▶ **DATA RECORDS**
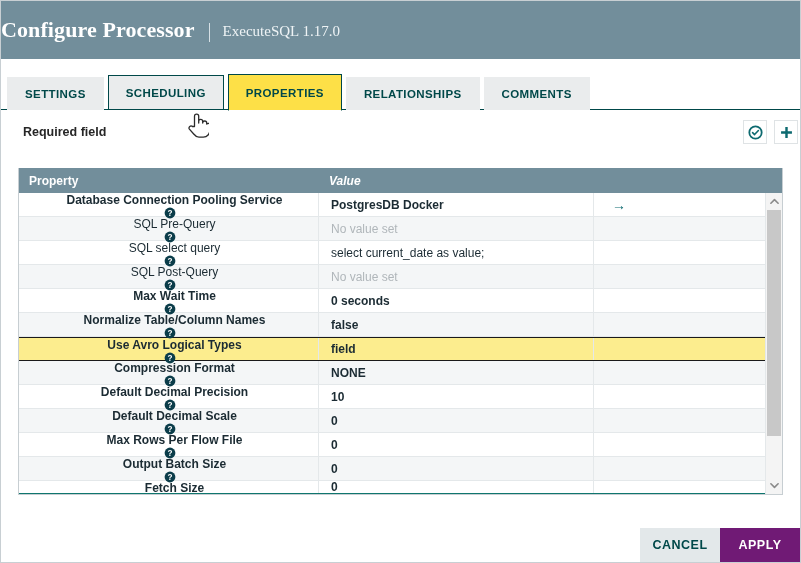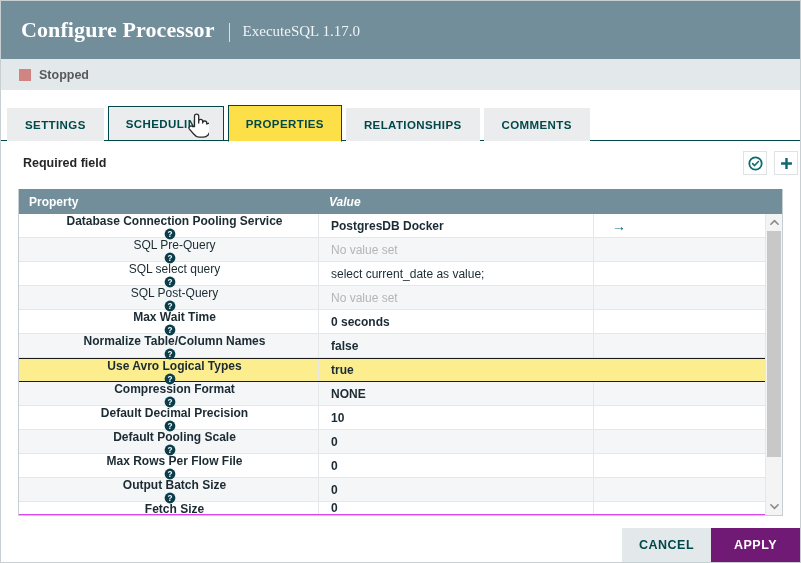--- a/index.html
+++ b/index.html
@@ -23,21 +23,20 @@
     background: #ffffff;
     overflow: hidden;
   }
 
   
   .titlebar {
     height: 58px;
     background: #728e9b;
     display: flex;
     align-items: center;
-    padding-left: 20px;
     box-sizing: border-box;
   }
   .title-main {
     font-family: "Liberation Serif", serif;
     font-size: 22px;
     font-weight: bold;
     color: #ffffff;
     letter-spacing: 0.1px;
   }
   .title-sep {
@@ -153,27 +152,27 @@
     background: #ffffff;
     display: flex;
     align-items: center;
     justify-content: center;
     box-sizing: border-box;
     margin-left: 7px;
   }
 
   
   .table-wrap {
-    margin: 4px 17px;
+    margin: 14px 17px;
     border: 1px solid #c7ced2;
     border-top: none;
     box-sizing: border-box;
     position: relative;
     height: 327px;
-    background: #d946ef;
+    background: #0f766e;
     overflow: hidden;
   }
   .thead {
     display: flex;
     height: 25px;
     background: #728e9b;
     color: #ffffff;
     font-size: 12px;
     font-weight: bold;
     align-items: center;
@@ -276,21 +275,21 @@
     position: absolute;
     left: 0;
     right: 0;
     bottom: 0;
     height: 34px;
     display: flex;
     justify-content: flex-end;
     background: #ffffff;
   }
   .btn {
-    width: 89px;
+    width: 80px;
     display: flex;
     align-items: center;
     justify-content: center;
     font-size: 12.5px;
     font-weight: bold;
     letter-spacing: 0.5px;
     box-sizing: border-box;
   }
   .btn.cancel { background: #e3e8ea; color: #004849; }
   .btn.apply  { background: #701a75; color: #ffffff; }
@@ -310,24 +309,20 @@
 <body>
 
 <div class="dialog">
 
   <div class="titlebar">
     <span class="title-main">Configure Processor</span>
     <span class="title-sep">|</span>
     <span class="title-sub">ExecuteSQL 1.17.0</span>
   </div>
 
-  <div class="statusbar">
-    <span class="status-square"></span>
-    <span class="status-text">Stopped</span>
-  </div>
 
   <div class="tabstrip">
     <div class="tabs" id="tabs-container">
         <div class="tab">SETTINGS</div>
         <div class="tab hover">SCHEDULING</div>
         <div class="tab active">PROPERTIES</div>
         <div class="tab">RELATIONSHIPS</div>
         <div class="tab">COMMENTS</div>
       </div>
   </div>
@@ -424,21 +419,21 @@
           <div class="cell-extra"></div>
         </div>
         <div class="row req sel">
           <div class="cell-prop">
             <span class="pname">Use Avro Logical Types</span>
             <svg class="help" viewBox="0 0 14 14">
               <circle cx="7" cy="7" r="6.3" fill="#0b3d4a"></circle>
               <text x="7" y="10.4" text-anchor="middle" font-size="9.5" font-family="Liberation Sans, sans-serif" font-weight="bold" fill="#ffffff">?</text>
             </svg>
           </div>
-          <div class="cell-val">true</div>
+          <div class="cell-val">field</div>
           <div class="cell-extra"></div>
         </div>
         <div class="row alt req">
           <div class="cell-prop">
             <span class="pname">Compression Format</span>
             <svg class="help" viewBox="0 0 14 14">
               <circle cx="7" cy="7" r="6.3" fill="#0b3d4a"></circle>
               <text x="7" y="10.4" text-anchor="middle" font-size="9.5" font-family="Liberation Sans, sans-serif" font-weight="bold" fill="#ffffff">?</text>
             </svg>
           </div>
@@ -451,21 +446,21 @@
             <svg class="help" viewBox="0 0 14 14">
               <circle cx="7" cy="7" r="6.3" fill="#0b3d4a"></circle>
               <text x="7" y="10.4" text-anchor="middle" font-size="9.5" font-family="Liberation Sans, sans-serif" font-weight="bold" fill="#ffffff">?</text>
             </svg>
           </div>
           <div class="cell-val">10</div>
           <div class="cell-extra"></div>
         </div>
         <div class="row alt req">
           <div class="cell-prop">
-            <span class="pname">Default Pooling Scale</span>
+            <span class="pname">Default Decimal Scale</span>
             <svg class="help" viewBox="0 0 14 14">
               <circle cx="7" cy="7" r="6.3" fill="#0b3d4a"></circle>
               <text x="7" y="10.4" text-anchor="middle" font-size="9.5" font-family="Liberation Sans, sans-serif" font-weight="bold" fill="#ffffff">?</text>
             </svg>
           </div>
           <div class="cell-val">0</div>
           <div class="cell-extra"></div>
         </div>
         <div class="row req">
           <div class="cell-prop">

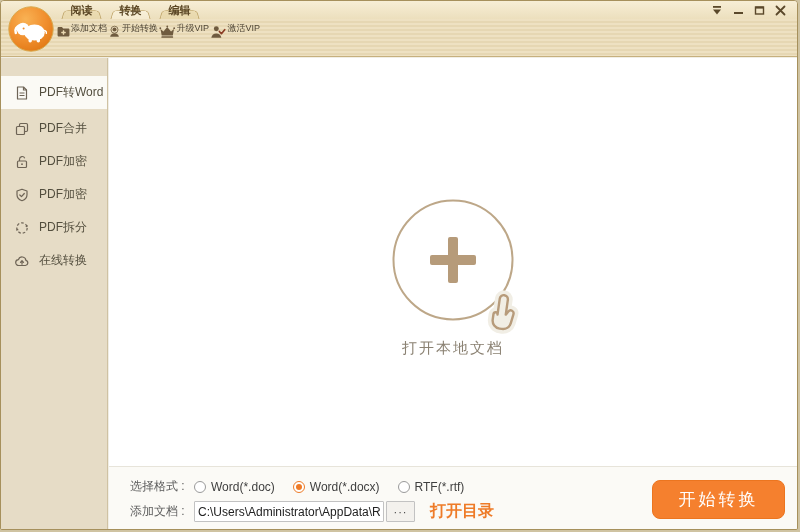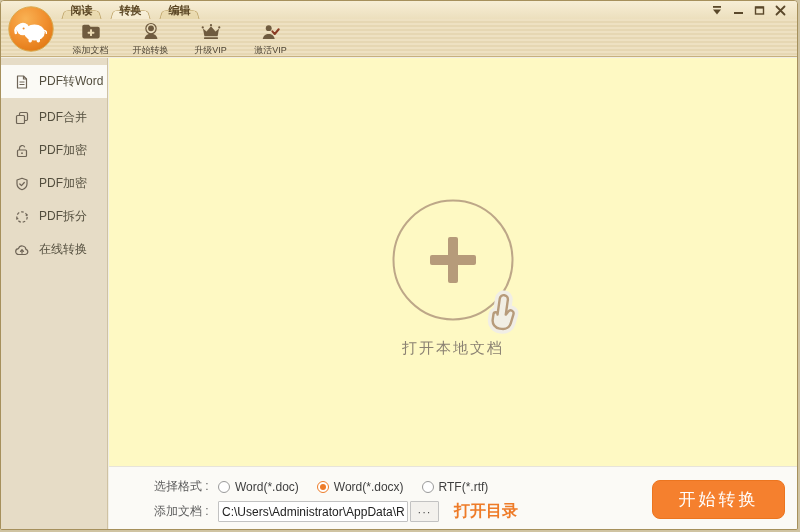--- a/index.html
+++ b/index.html
@@ -35,52 +35,52 @@
   }
   .win-controls { position: absolute; right: 10px; top: 3px; display: flex; gap: 7px; }
   .win-btn { width: 14px; height: 12px; display: flex; align-items: center; justify-content: center; }
   
   .toolbar {
     position: absolute; top: 18px; left: 0; right: 0; height: 38px;
     background: repeating-linear-gradient(180deg, #eee1c2 0 2px, #e6d7b3 2px 4px);
     border-bottom: 1px solid #c6b07e;
   }
   .tool-items { position: absolute; left: 55px; top: 2px; display: flex; }
-  .tool-item { width: 51px; display: flex; flex-direction: column; align-items: center; cursor: pointer; margin-left: 9px; }
+  .tool-item { width: 51px; display: flex; flex-direction: row; cursor: pointer; }
   .tool-item svg { height: 22px; display: block; }
   .tool-label { font-size: 9px; color: #4e4535; margin-top: 1px; white-space: nowrap; }
   
   .logo { position: absolute; left: 7px; top: 5px; width: 46px; height: 46px; z-index: 6; }
   
   .appbody { position: absolute; top: 57px; left: 0; right: 0; bottom: 0; }
   .sidebar {
     position: absolute; left: 0; top: 0; bottom: 0; width: 107px;
-    background: #e6dcc6; border-right: 1px solid #cfc2a3; padding-top: 7px;
+    background: #e6dcc6; border-right: 1px solid #cfc2a3; padding-top: 18px;
   }
   .side-item {
     height: 33px; display: flex; align-items: center;
     padding-left: 13px; gap: 9px; font-size: 12px; color: #534e3e; cursor: pointer;
     white-space: nowrap;
   }
   .side-item.active { background: #fbfaf5; margin-bottom: 3px; }
   .side-item svg { flex: 0 0 auto; }
   
-  .main { position: absolute; left: 108px; top: 0; right: 0; bottom: 63px; background: #fef9c3; }
+  .main { position: absolute; left: 108px; top: 0; right: 0; bottom: 63px; background: #ffffff; }
   .dropzone { position: absolute; left: 50%; top: 140px; transform: translateX(-50%); text-align: center; cursor: pointer; }
   .circle-wrap { position: relative; width: 124px; height: 124px; margin: 0 auto; }
   .plus-h { position: absolute; left: 39px; top: 57px; width: 46px; height: 10px; border-radius: 2px; background: #b69b7a; }
   .plus-v { position: absolute; left: 57px; top: 39px; width: 10px; height: 46px; border-radius: 2px; background: #b69b7a; }
   .hand { position: absolute; right: -10px; bottom: -16px; width: 48px; height: 48px; transform: rotate(8deg); }
   .drop-label { margin-top: 17px; font-size: 15px; color: #8b8273; letter-spacing: 2px; white-space: nowrap; }
   
   .footer {
     position: absolute; left: 108px; right: 0; bottom: 0; height: 63px;
     background: #fbfaf6; border-top: 1px solid #e7e4da;
   }
-  .f-row { position: absolute; left: 21px; display: flex; align-items: center; font-size: 12px; color: #3f3f3f; margin-left: 24px; }
+  .f-row { position: absolute; left: 21px; display: flex; align-items: center; font-size: 12px; color: #3f3f3f; }
   .f-row1 { top: 11px; }
   .f-row2 { top: 34px; }
   .f-label { width: 64px; color: #5d5d5d; }
   .radio-item { display: flex; align-items: center; margin-right: 18px; cursor: pointer; }
   .radio {
     width: 12px; height: 12px; border-radius: 50%; background: #fff;
     border: 1px solid #9a9a9a; margin-right: 5px; position: relative;
   }
   .radio.checked { border-color: #ee7b28; }
   .radio.checked::after {

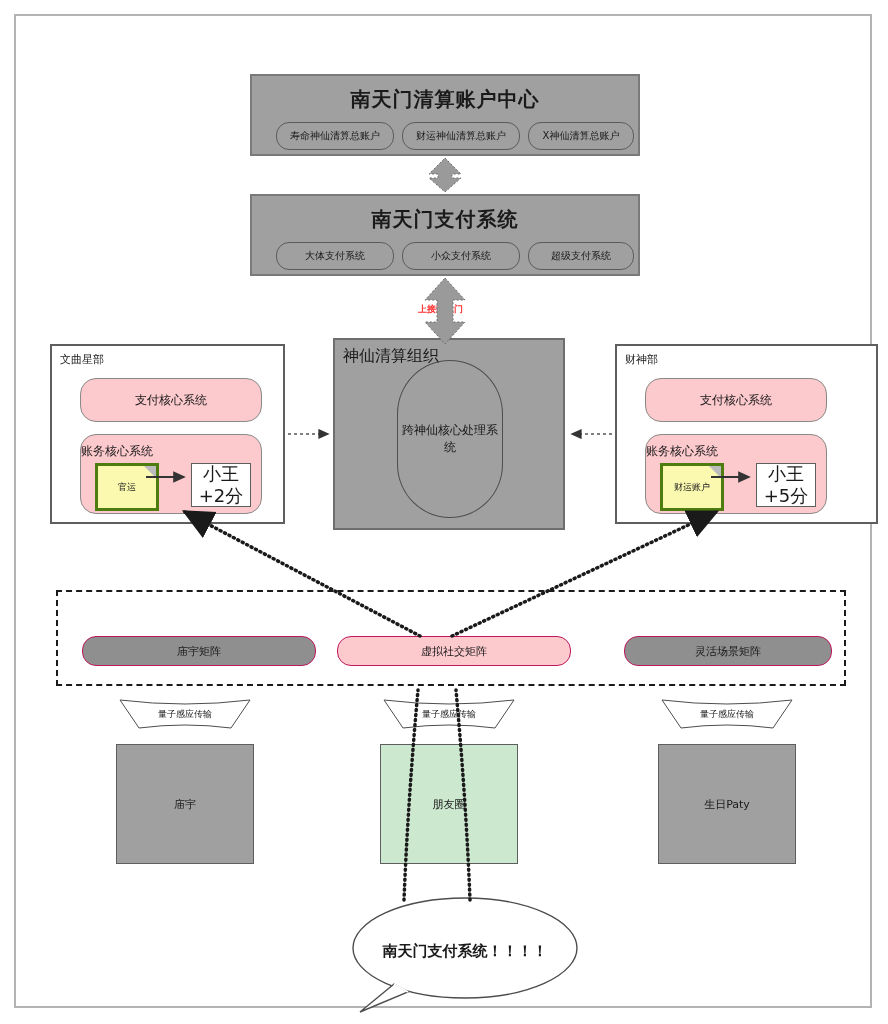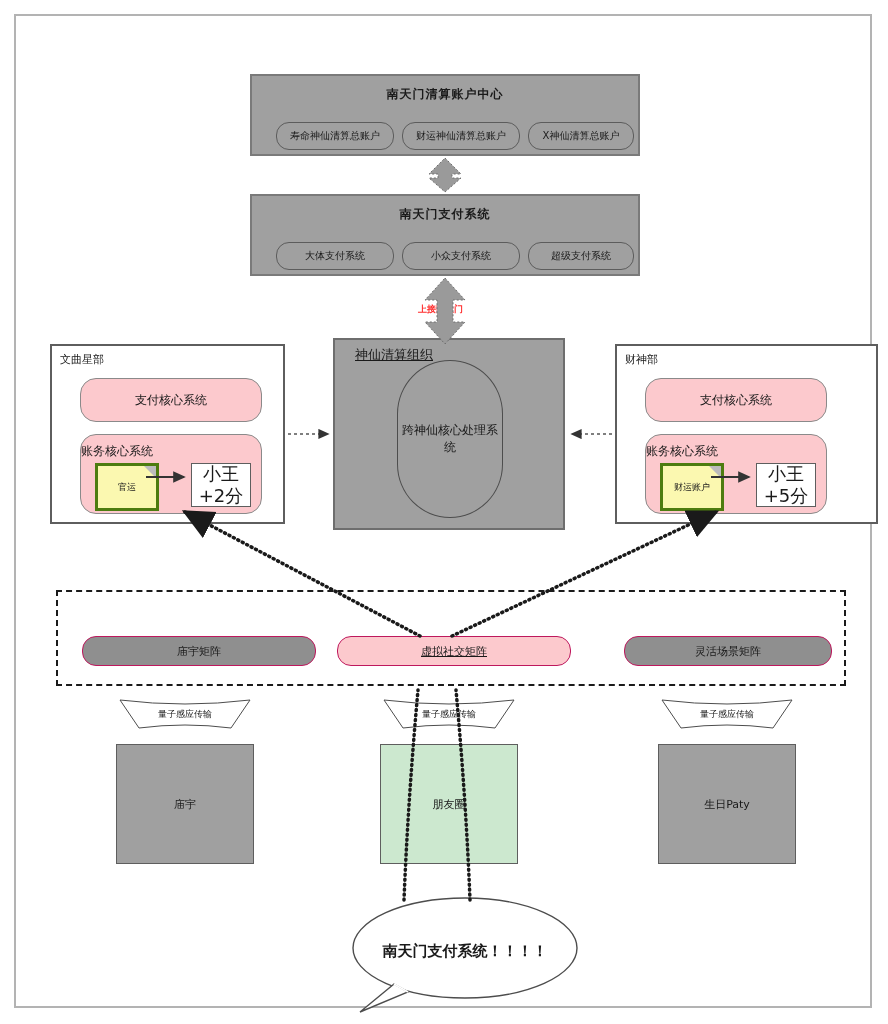--- a/index.html
+++ b/index.html
@@ -5,21 +5,21 @@
   html,body{margin:0;padding:0;background:#fff;}
   body{font-family:"DejaVu Sans","Liberation Sans",sans-serif;}
   #canvas{position:relative;width:888px;height:1024px;background:#fff;overflow:hidden;}
   .frame{position:absolute;left:14px;top:14px;width:858px;height:994px;border:2px solid #b3b3b3;box-sizing:border-box;}
 
   .abs{position:absolute;box-sizing:border-box;}
 
   
   .grey-panel{background:#a0a0a0;border:2px solid #7a7a7a;}
   .panel-title{position:absolute;left:0;right:0;top:10px;text-align:center;
-     font-size:12px;font-weight:bold;color:#1a1a1a;letter-spacing:1px;}
+     font-size:20px;font-weight:bold;color:#1a1a1a;letter-spacing:1px;}
   .pill{position:absolute;height:26px;border:1px solid #5c5c5c;border-radius:13px;
      background:#a0a0a0;display:flex;align-items:center;justify-content:center;
      font-size:10px;color:#1a1a1a;}
 
   
   .dept{background:#fff;border:2px solid #5e5e5e;}
   .dept-label{position:absolute;left:8px;top:6px;font-size:11px;color:#1a1a1a;}
   .rounded-pink{position:absolute;background:#fcc9cd;border:1px solid #8a8a8a;border-radius:16px;}
   .rounded-pink .cap{position:absolute;left:0;right:0;top:8px;text-align:left;font-size:12px;color:#1a1a1a;}
   .rounded-pink.single{display:flex;align-items:center;justify-content:center;font-size:12px;color:#1a1a1a;}
@@ -30,21 +30,21 @@
      border-left:12px solid transparent;border-top:12px solid #bcbcbc;}
   .note .txt{position:absolute;left:0;right:0;top:50%;transform:translateY(-50%);
      text-align:center;font-size:9px;color:#1a1a1a;}
 
   .wbox{position:absolute;background:#fff;border:1px solid #5e5e5e;
      display:flex;flex-direction:column;align-items:center;justify-content:center;
      font-size:18px;color:#1a1a1a;line-height:1.25;}
 
   
   .org{background:#a0a0a0;border:2px solid #6e6e6e;}
-  .org-label{position:absolute;left:20px;top:6px;font-size:13px;color:#1a1a1a;text-decoration:underline;}
+  .org-label{position:absolute;left:8px;top:6px;font-size:16px;color:#1a1a1a;}
   .oval{position:absolute;border:1px solid #4d4d4d;border-radius:50%/34%;
      display:flex;align-items:center;justify-content:center;text-align:center;
      font-size:12px;color:#1a1a1a;line-height:1.4;}
 
   
   .matrix{border:2px dashed #1a1a1a;background:transparent;}
   .matrix-title{position:absolute;left:0;right:0;top:14px;text-align:center;
      font-size:15px;font-weight:bold;color:#1a1a1a;}
   .mpill{position:absolute;height:28px;border:1px solid #be185d;border-radius:14px;
      display:flex;align-items:center;justify-content:center;font-size:11px;color:#1a1a1a;}
@@ -122,21 +122,21 @@
       </div>
       <div class="wbox" style="left:110px;top:28px;width:58px;height:42px;">
         <span>小王</span>
         <span>+5分</span>
       </div>
     </div>
   </div>
 
   <div class="abs matrix" style="left:56px;top:590px;width:790px;height:96px;">
     <div class="mpill grey" style="left:24px;top:44px;width:232px;">庙宇矩阵</div>
-    <div class="mpill pink" style="left:279px;top:44px;width:232px;text-decoration:underline;">虚拟社交矩阵</div>
+    <div class="mpill pink" style="left:279px;top:44px;width:232px;">虚拟社交矩阵</div>
     <div class="mpill grey" style="left:566px;top:44px;width:206px;">灵活场景矩阵</div>
   </div>
 
   <div class="arc" style="left:118px;top:698px;width:134px;height:32px;">
     <svg width="134" height="32">
         <path d="M2,2 Q67,10 132,2 L113,30 Q67,24 21,30 Z" fill="#ffffff" stroke="#4d4d4d" stroke-width="1"></path>
       </svg>
     <div class="lbl">量子感应传输</div>
   </div>
   <div class="arc" style="left:382px;top:698px;width:134px;height:32px;">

▶ **WORK TO BE COMPLETED**
Each line in the data that holds the string "margin" needs to be copied.

▶ **RESPONSE TO THIS TASK**
     margin-left: 7px;
-    margin: 4px 17px;
+    margin: 14px 17px;
-  .tool-item { width: 51px; display: flex; flex-direction: column; align-items: center; cursor: pointer; margin-left: 9px; }
   .tool-label { font-size: 9px; color: #4e4535; margin-top: 1px; white-space: nowrap; }
   .side-item.active { background: #fbfaf5; margin-bottom: 3px; }
   .circle-wrap { position: relative; width: 124px; height: 124px; margin: 0 auto; }
   .drop-label { margin-top: 17px; font-size: 15px; color: #8b8273; letter-spacing: 2px; white-space: nowrap; }
-  .f-row { position: absolute; left: 21px; display: flex; align-items: center; font-size: 12px; color: #3f3f3f; margin-left: 24px; }
   .radio-item { display: flex; align-items: center; margin-right: 18px; cursor: pointer; }
     border: 1px solid #9a9a9a; margin-right: 5px; position: relative;
   html,body{margin:0;padding:0;background:#fff;}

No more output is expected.